The regulator is looking at making three significant changes to how it tests a nurse’s knowledge of English.
The Nursing and Midwifery Council (NMC) is preparing to consult on changes to its English language requirements for internationally trained applicants.
Currently, overseas nurses must either take an approved English language test, hold an NMC approved pre-registration qualification taught and examined in English, or have evidence of practice in a majority English speaking country.
Under the proposals, the NMC is considering changing the minimum English language test scores, if these scores can be combined between tests, and what period applicants should wait before retaking a test.
They also plan to consider if evidence of non-registered practice in English and supported by an employer reference can be accepted as proof of an applicant’s knowledge of English.
Finally, the regulator will consider if a post-graduate non-nursing or midwifery qualification taught and examined in English could be accepted as evidence.
Fair and reliable.
There have been concerns raised about the current approach from various organisations.
The NMC says that effective communication is “essential” to delivering safe care but admits they want to ensure the process is “fair” and “reliable” for everyone.
Matthew McClelland, Executive Director of Strategy and Insight for the NMC, said: “Of all health and care professionals, nurses, midwives, and nursing associates spend the most time with patients and people who use services.

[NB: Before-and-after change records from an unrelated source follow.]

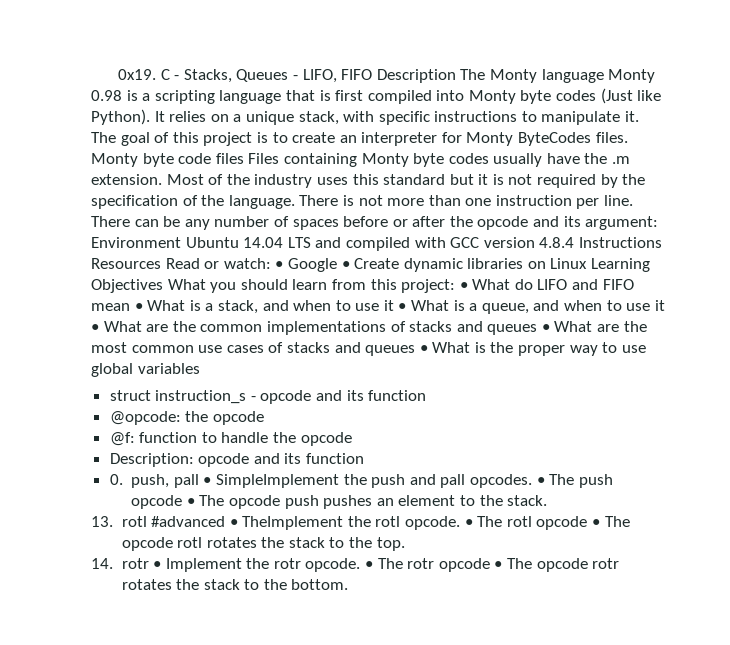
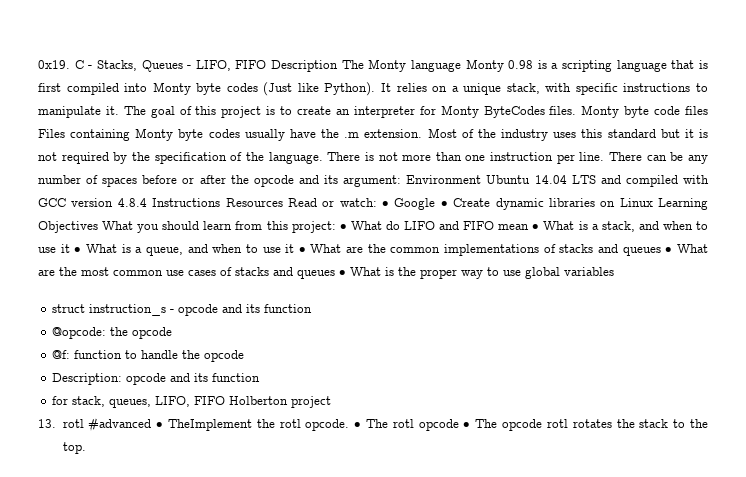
[109,474,613,488] [131,495,548,509] 0. push, pall • SimpleImplement the push and pall opcodes. • The push opcode • The opcode push pushes an element to the stack. -> [52,396,332,408] for stack, queues, LIFO, FIFO Holberton project
[91,558,620,572] [121,579,349,590] // 14. rotr • Implement the rotr opcode. • The rotr opcode • The opcode rotr rotates the stack to the bottom. -> (86, 448) none

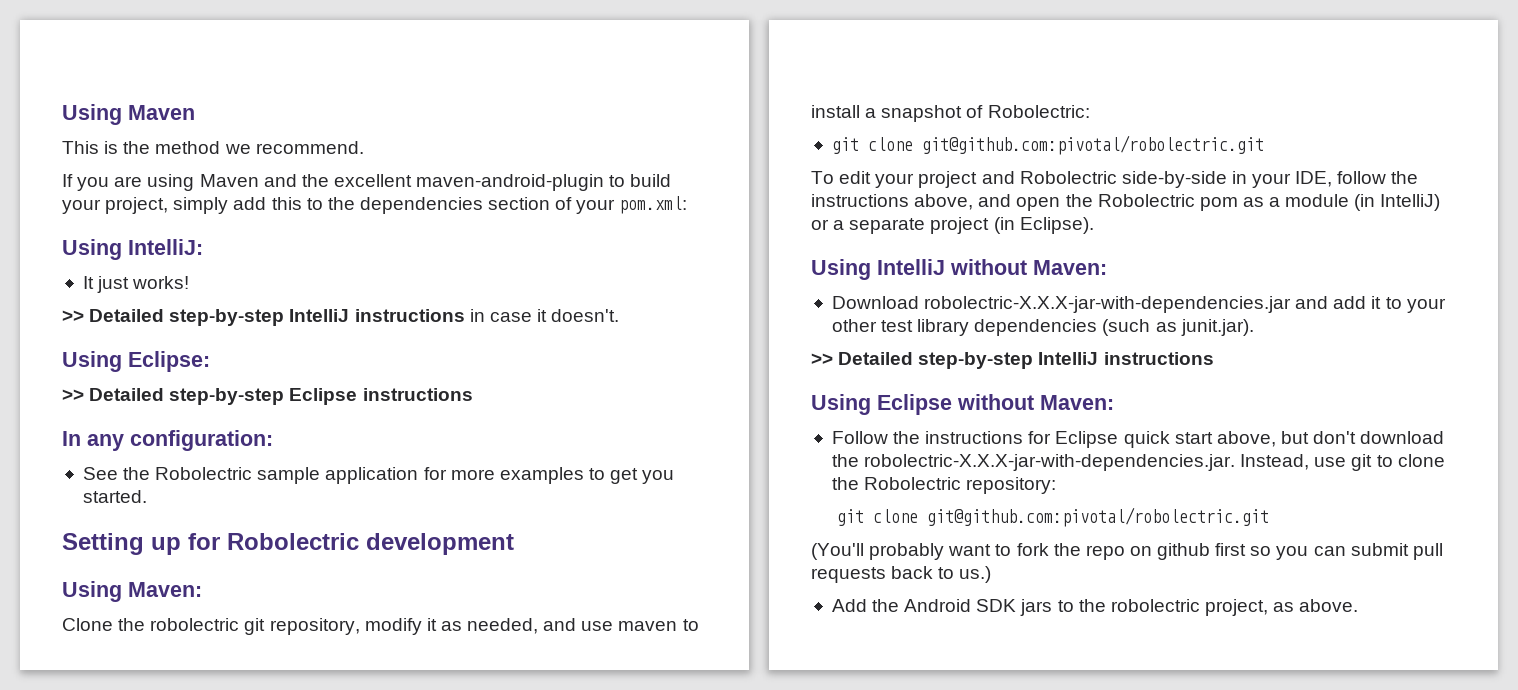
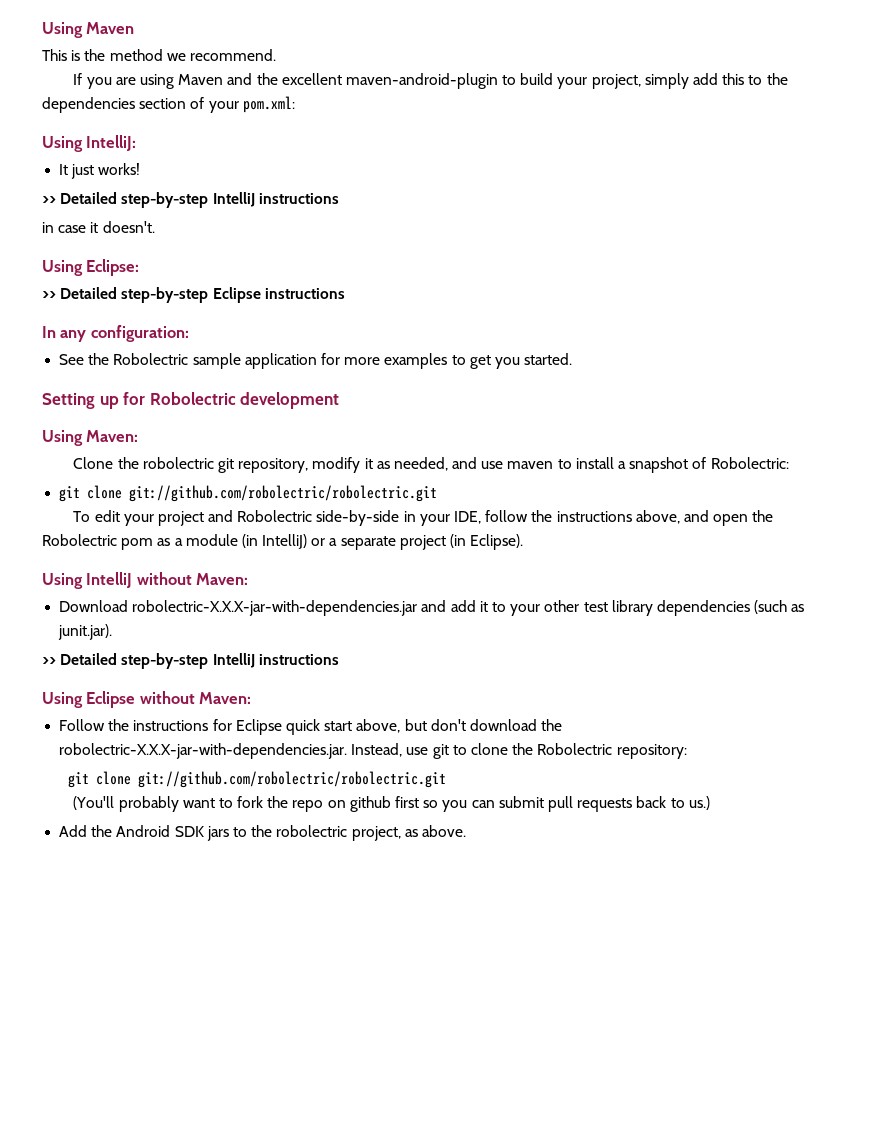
(465, 315) none -> (339, 198) //
[921,135,1264,155] git@github.com:pivotal/robolectric.git -> [129,485,438,502] git://github.com/robolectric/robolectric.git
[926,507,1269,527] git@github.com:pivotal/robolectric.git -> [138,771,447,788] git://github.com/robolectric/robolectric.git

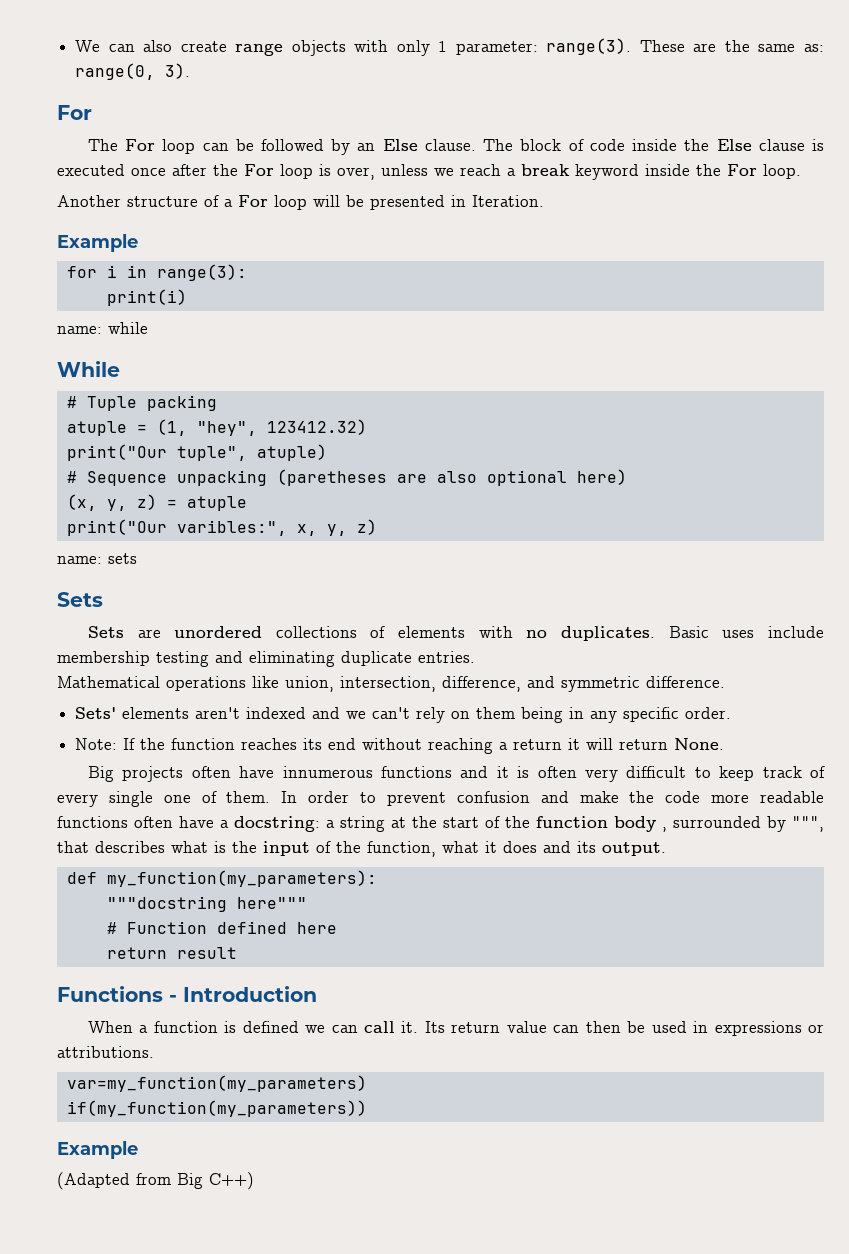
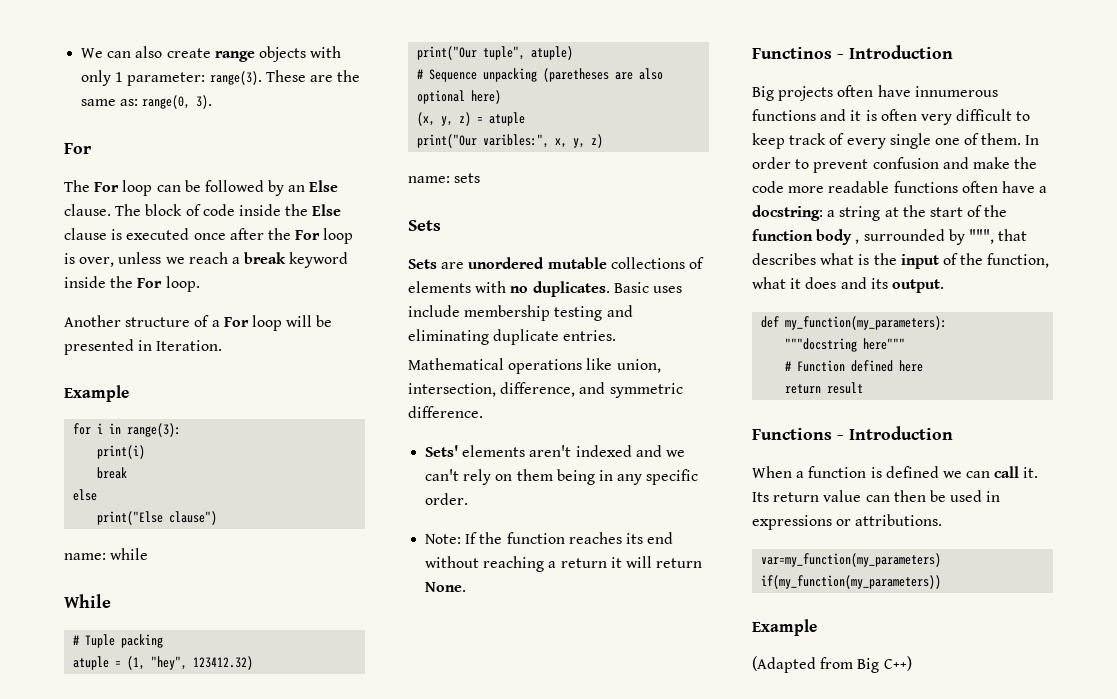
(187, 297) none -> [97,467,128,479] [73,489,98,501] [97,511,218,525] // break // else // print("Else clause")
(263, 632) none -> [547,257,607,269] mutable
(725, 744) none -> [752,45,953,59] // Functinos - Introduction

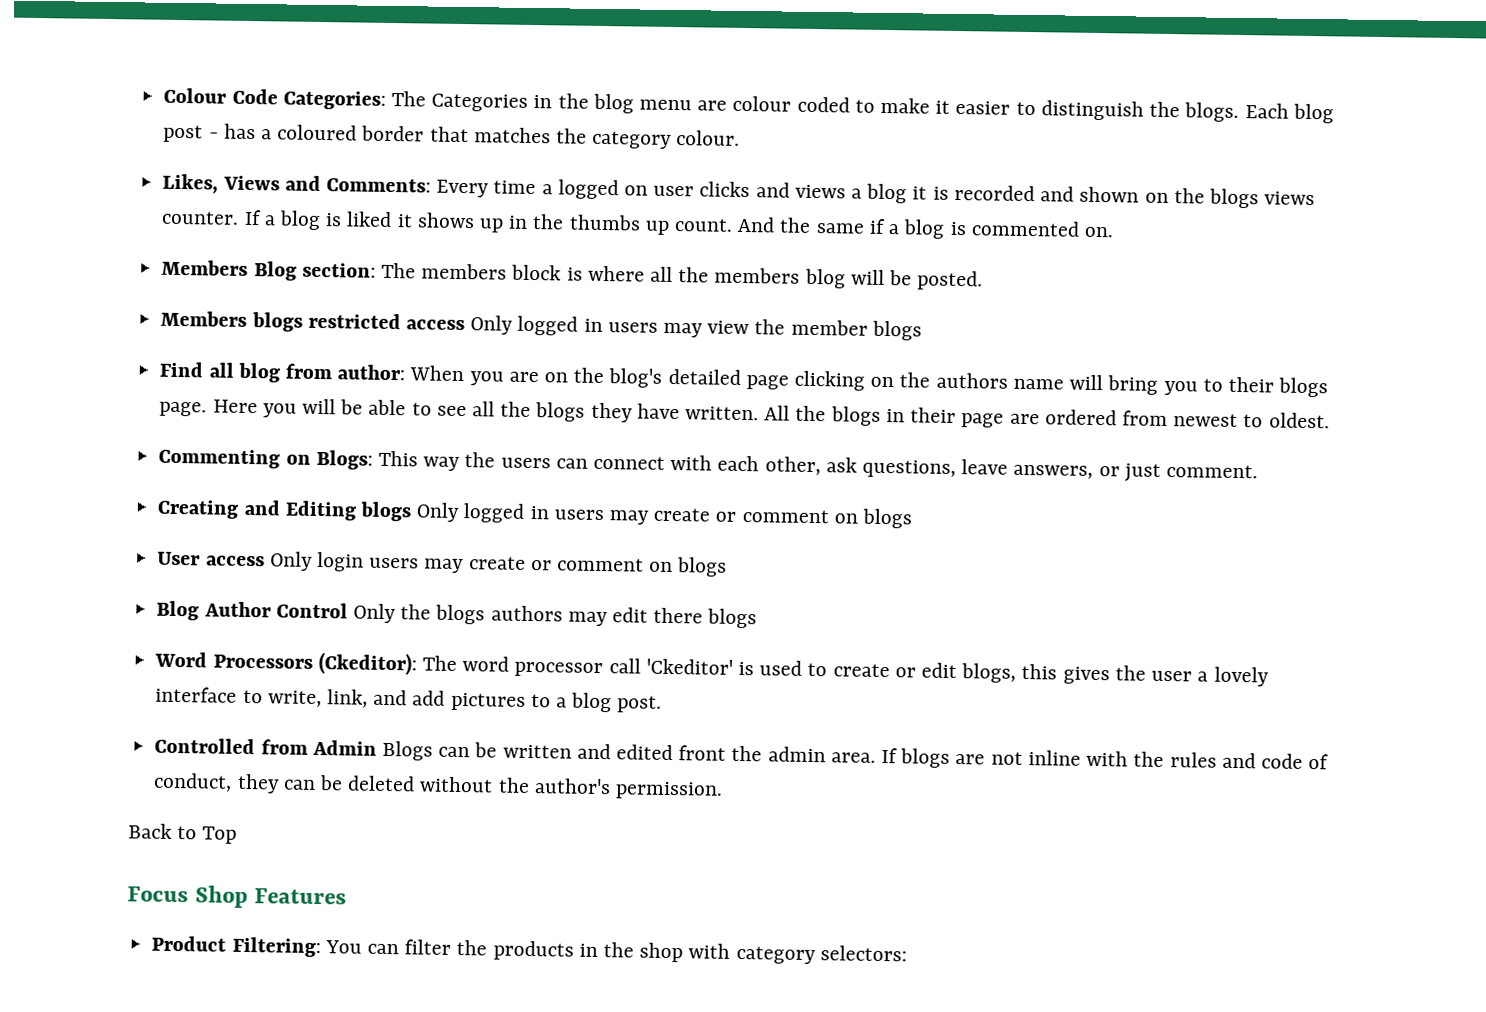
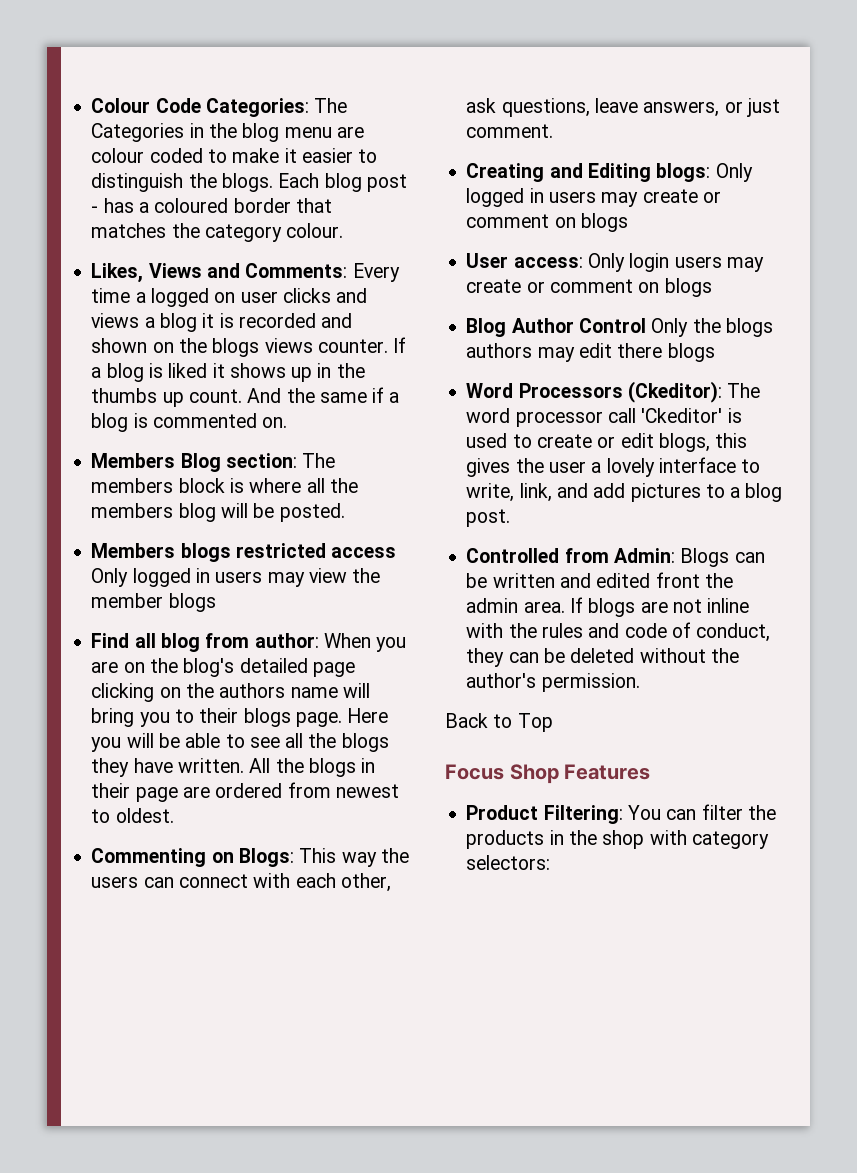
[359,501,412,522] blogs -> [656,163,711,182] blogs:
[205,555,265,567] access -> [513,257,583,268] access:
[311,739,377,756] Admin -> [613,548,675,563] Admin:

“Effective communication is essential to delivering the safe, effective and kind care that people have a right to expect.
“We’re grateful to everyone who’s already shared their initial views, which have helped shape the options we’re proposing to consult on. We look forward to hearing more from the public, employers and our professionals to make sure our processes are fair and reliable for everyone.”
During the next council meeting on 26 May, the NMC’s governing council will consider the proposals.